Os números e a ciência por trás do coronavírus
Num momento em que todos estão voltados aos efeitos e impactos da COVID-19, pesquisadores da Embrapa Suínos e Aves analisaram os dados oficiais disponíveis usando ferramentas de modelagem epidemiológica, para obter inferências sobre a evolução e a possível duração da pandemia. O objetivo, de acordo com o pesquisador Arlei Coldebella, um dos autores, foi o de contribuir com informações numéricas, objetivas e fundamentadas para o trabalho dos formuladores das políticas de enfrentamento e dos tomadores de decisões. “Com dados é possível estimar matematicamente o impacto das ações de enfretamento da COVID-19 na mortalidade e também em outros indicadores socioeconômicos”, explica o pesquisador.
O estudo foi publicado na plataforma Agropensa, juntamente com os demais documentos que estão subsidiando o Grupo de Trabalho de Cenários - Covid & Agro, e pode ser consultado aqui.
Os pesquisadores utilizaram um método básico neste estudo, que é o modelo SIR – Suscetíveis, Infectados e Removidos (pessoas que se recuperam ou morrem), conhecido na literatura epidemiológica para averiguar a dinâmica da epidemia. Os autores realizaram uma simulação para populações de dois tamanhos, com mil e cinco mil habitantes. Também utilizaram número de reprodução básico (R0) de 2 e 3, que, segundo eles, podem muito bem representar a velocidade de infecção da COVID-19 (estimado em 2,43 para os dados da China).
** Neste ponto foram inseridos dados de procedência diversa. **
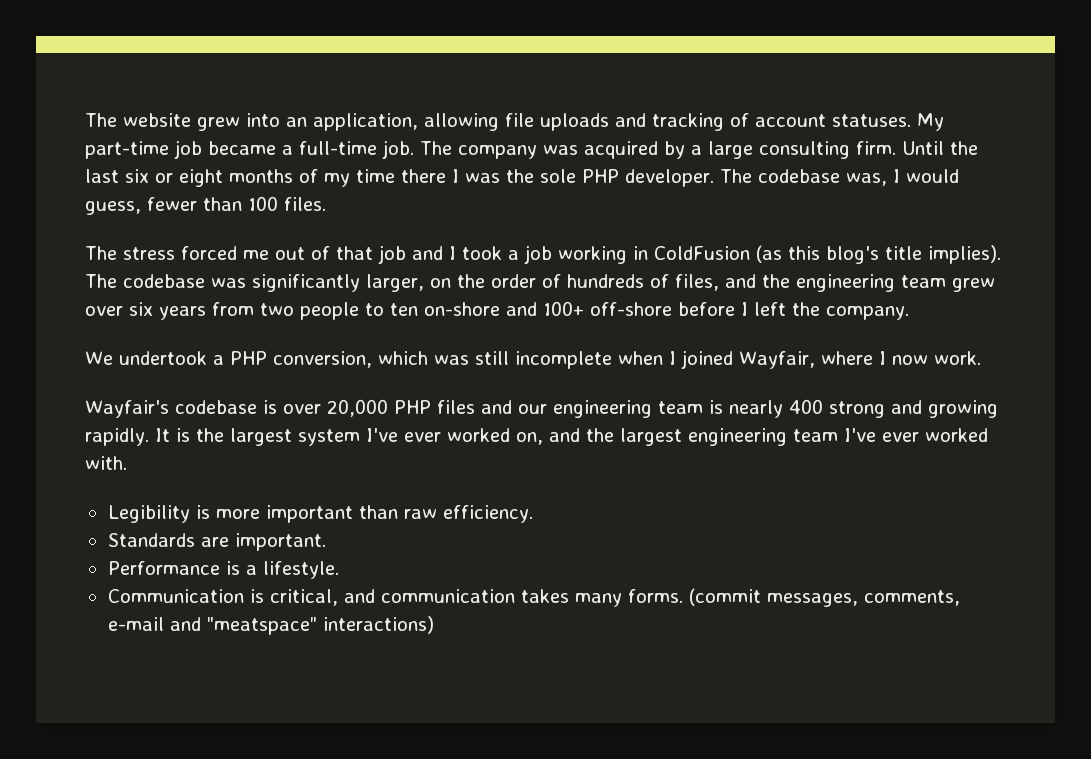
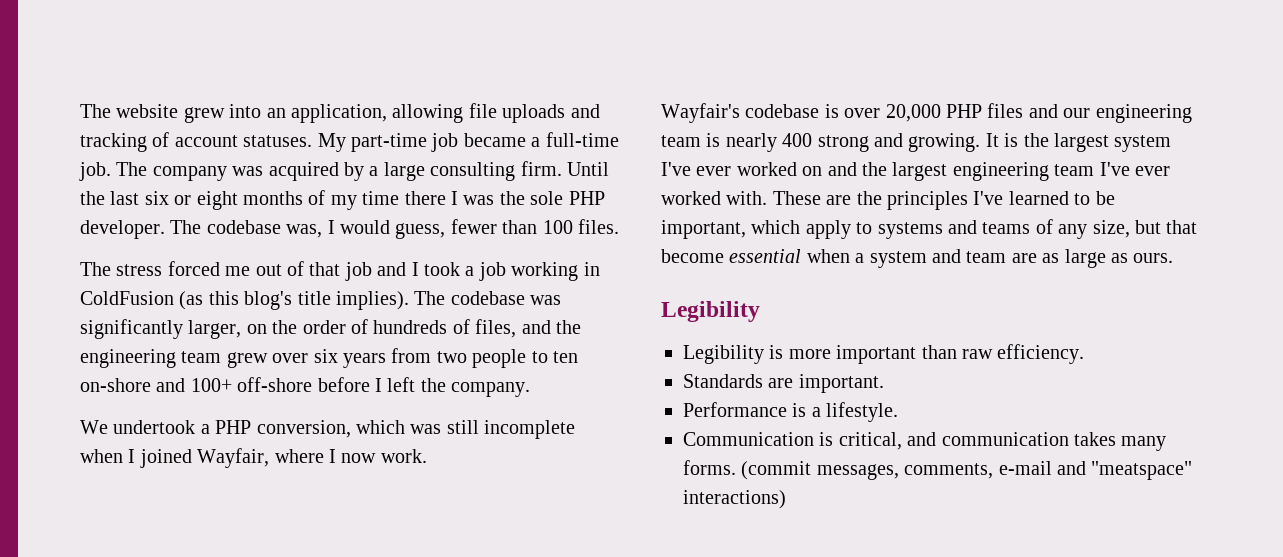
[927,400,998,418] [85,428,149,446] growing rapidly. -> [908,133,981,152] growing.
[515,432,543,445] on, -> [802,166,823,176] on
(127, 463) none -> [772,191,1115,210] [661,219,1198,239] [661,249,1174,268] [661,301,760,322] These are the principles I've learned to be important, which apply to systems and teams of any size, but that become essential when a system and team are as large as ours. // Legibility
Como exemplo do uso da metodologia, a equipe de pesquisadores mostra os dados de quatro municípios, sendo dois no Rio Grande do Sul (Passo Fundo e Erechim) e dois em Santa Catarina (Chapecó e Concórdia), com o objetivo de estimar a evolução da epidemia nestas localidades.
O documento foi elaborado pelos pesquisadores Arlei Coldebella, Luizinho Caron e Dirceu Talamini e traz dados recentes e oficiais até o dia 20 de maio.